To review the synthesis, pharmacology, clinical trials, and adverse effects of AGI-1067, a novel agent for preventing restenosis.
Data Sources:
Literature searches were conducted using MEDLINE (1966–July 2005) and International Pharmaceutical Abstracts (1970–July 2005) for English-language articles containing the search terms AGI-1067, AGI 1067, and probucol. In addition, bibliographies from relevant articles were reviewed for additional references.

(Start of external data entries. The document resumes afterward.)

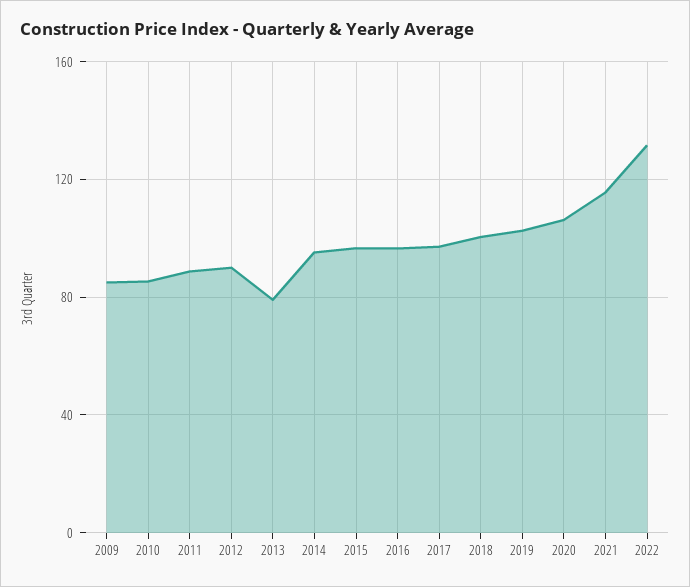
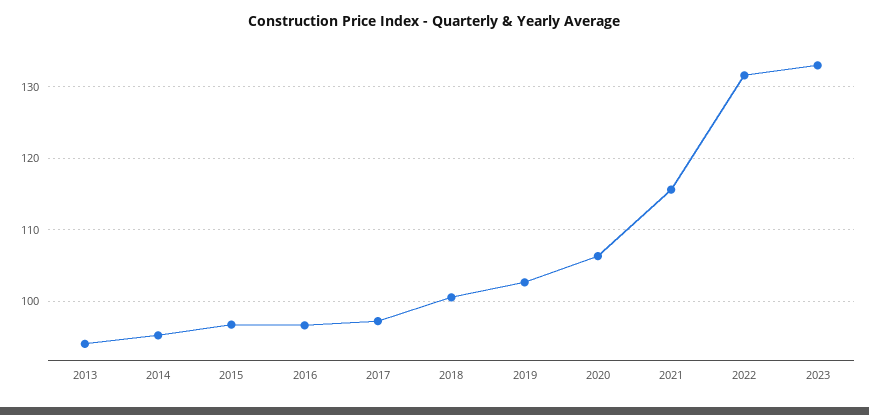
2009: 85 -> none
2010: 85 -> none
2011: 90 -> none
2012: 90 -> none
2013: 80 -> 94
2023: none -> 133

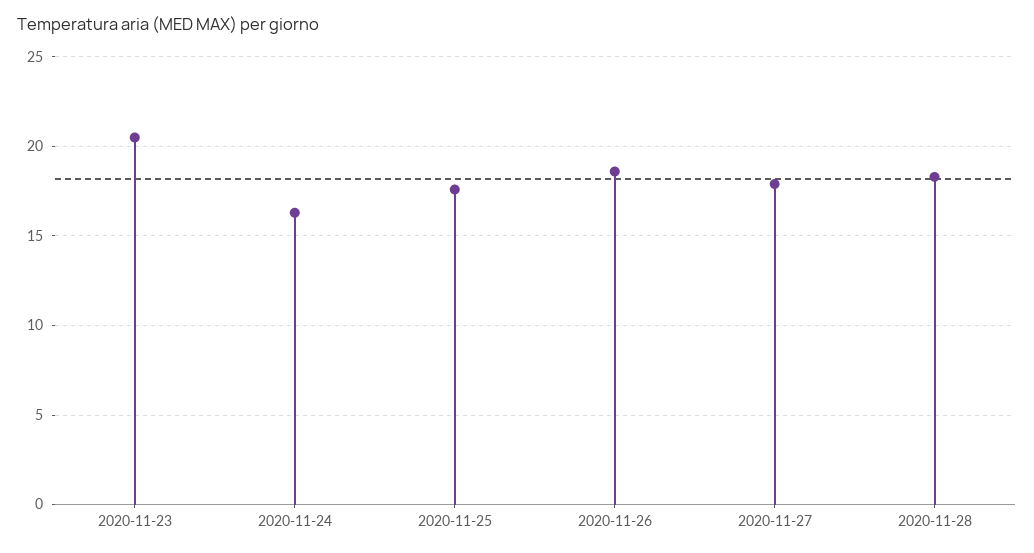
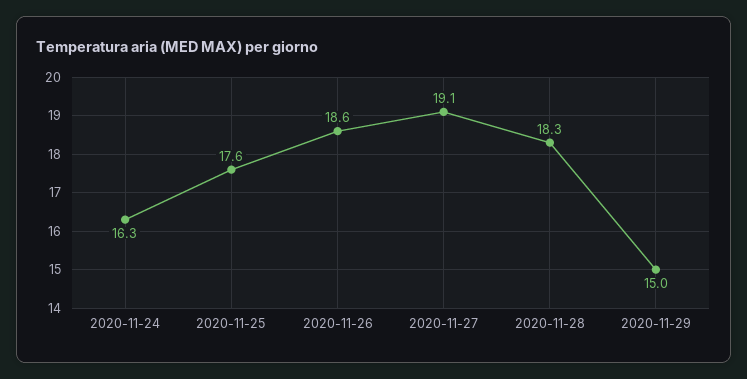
2020-11-23: 20.5 -> none
2020-11-27: 18 -> 19.1
2020-11-29: none -> 15

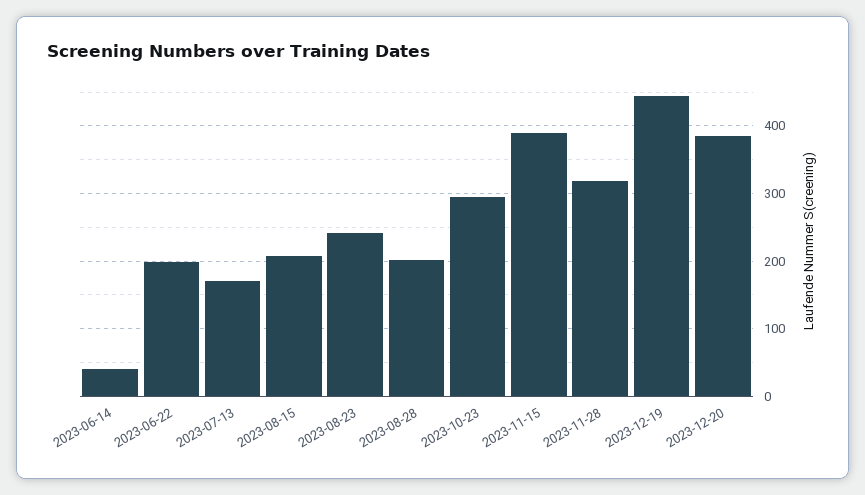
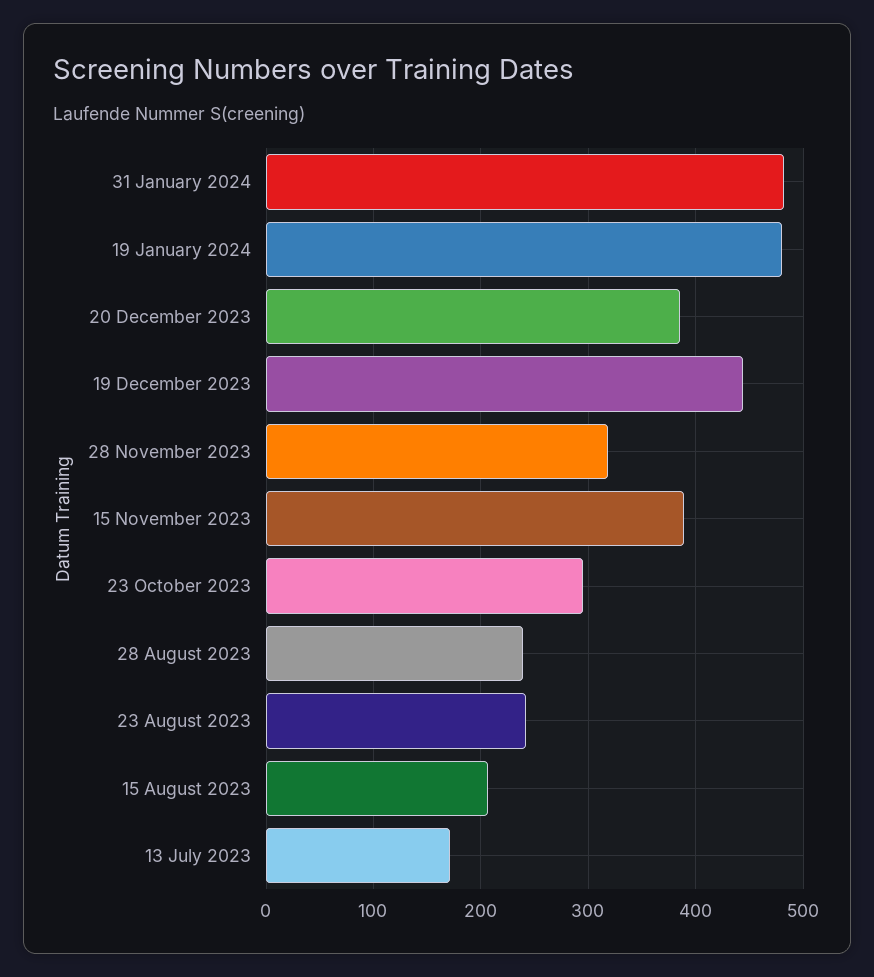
2023-06-14: 40 -> none
2023-06-22: 200 -> none
2023-08-28: 200 -> 240
31 January 2024: none -> 480
19 January 2024: none -> 480

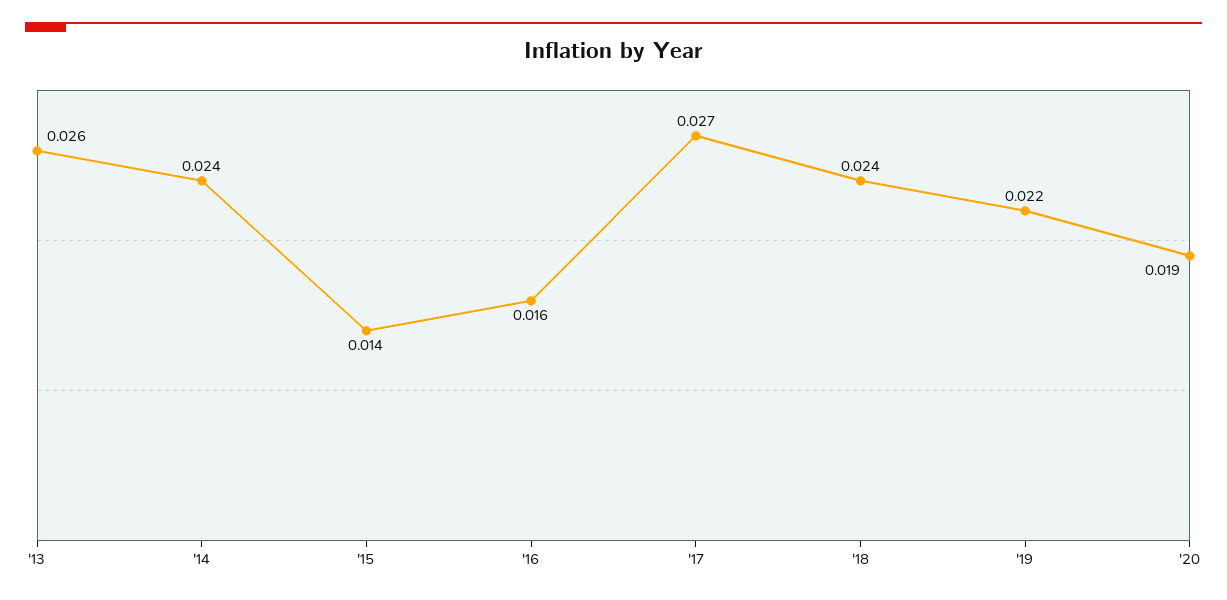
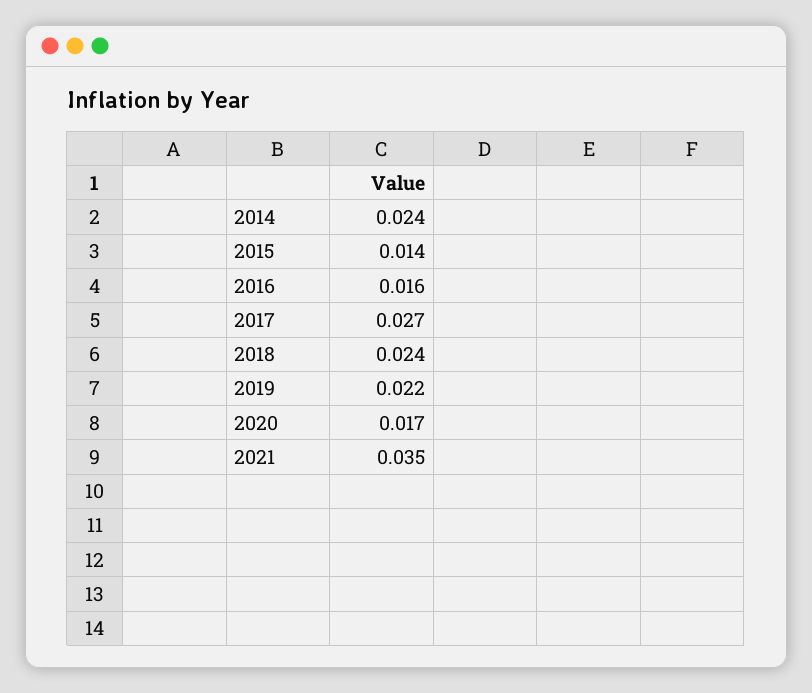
'13: 0.026 -> none
'20: 0.019 -> 0.017
2021: none -> 0.035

Study Selection and Data Extraction:
All articles identified from data sources were reviewed for relevant information. Applicable information was included in this review.
Data Synthesis:
AGI-1067, a derivative of the lipid-lowering agent probucol, is the first of a new class of drugs termed vascular protectants. It has antioxidant and lipid-lowering effects. In addition, it inhibits inflammatory processes without resultant immunosuppression through its selective inhibition of vascular cell adhesion molecule-1 expression. AGI-1067 also exhibited anti-atherosclerotic effects in preclinical studies. Relatively short-term treatment with AGI-1067 showed positive results compared with probucol in preventing restenosis in patients undergoing percutaneous coronary intervention. AGI-1067 appears to be well tolerated and holds important advantages over probucol in that it has fewer adverse effects on high-density lipoprotein cholesterol and the QT interval.
Conclusions:
The favorable safety profile of AGI-1067 offers potential advantages over its precursor, probucol. Preclinical and clinical studies indicate that it possesses antioxidant, antiinflammatory, and lipid-lowering properties. Ongoing Phase II and III studies will determine AGI-1067's place in therapy for the prevention of restenosis and reduction in cardiovascular events in patients undergoing percutaneous intervention for coronary atherosclerosis.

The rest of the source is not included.